REQUIRED WORK:
Return each line of the listing below, unchanged, and omit the images.

DATA FOR THIS TASK:
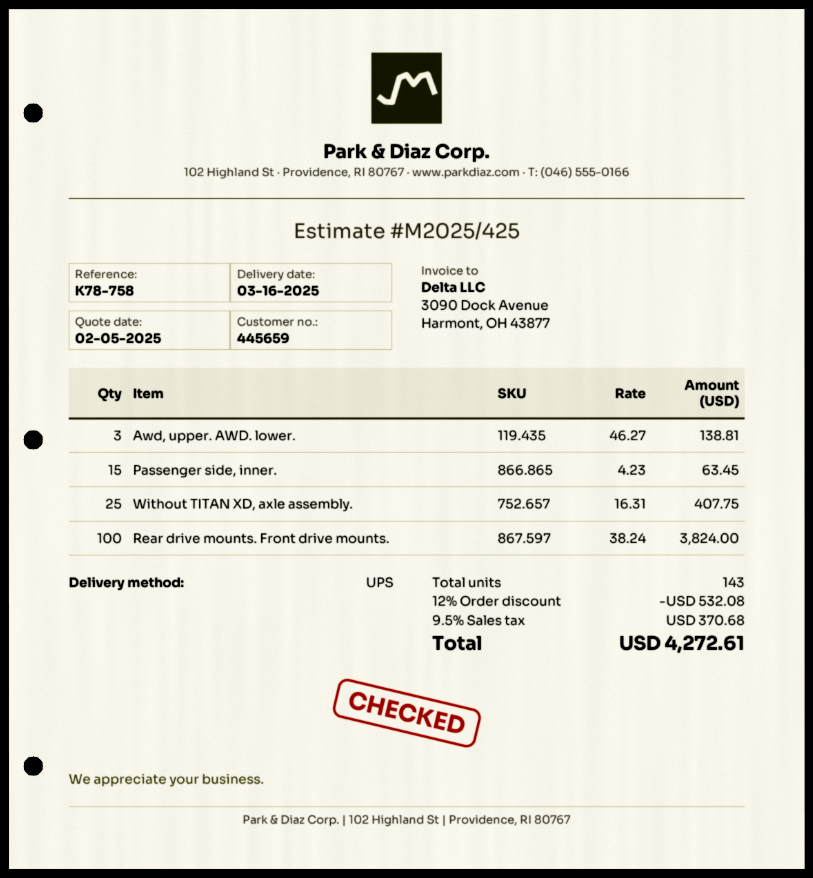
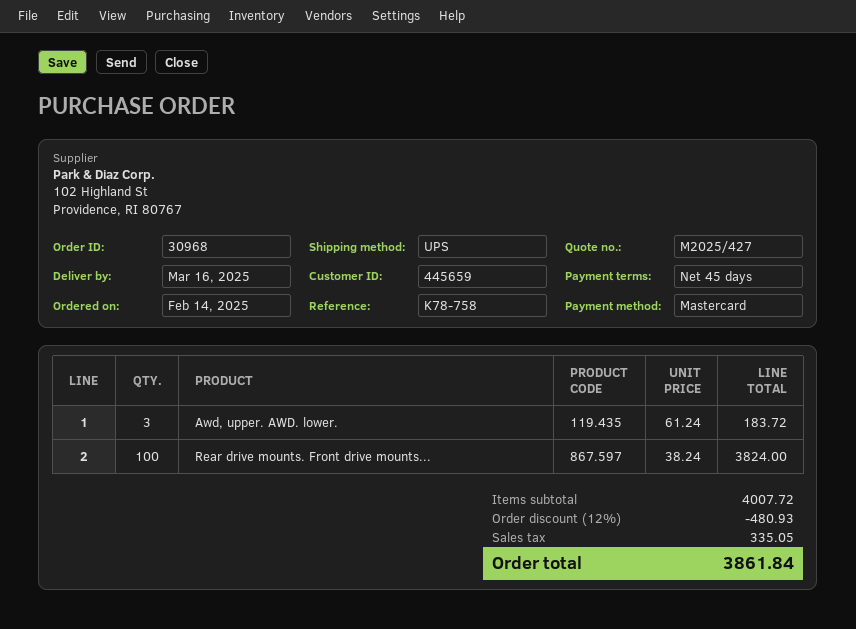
quote number: M2025/425 -> M2025/427
Awd, upper. AWD. lower.: 3 x 46.27 = 138.81 -> 3 x 61.24 = 183.72
Passenger side, inner.: 15 x 4.23 = 63.45 -> none
Without TITAN XD, axle assembly.: 25 x 16.31 = 407.75 -> none
discount: 12% = 532.08 -> 12% = 480.93
tax: 370.68 -> 335.05
total: 4272.61 -> 3861.84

YOUR RESPONSE:
quote number: M2025/425 -> M2025/427
Awd, upper. AWD. lower.: 3 x 46.27 = 138.81 -> 3 x 61.24 = 183.72
Passenger side, inner.: 15 x 4.23 = 63.45 -> none
Without TITAN XD, axle assembly.: 25 x 16.31 = 407.75 -> none
discount: 12% = 532.08 -> 12% = 480.93
tax: 370.68 -> 335.05
total: 4272.61 -> 3861.84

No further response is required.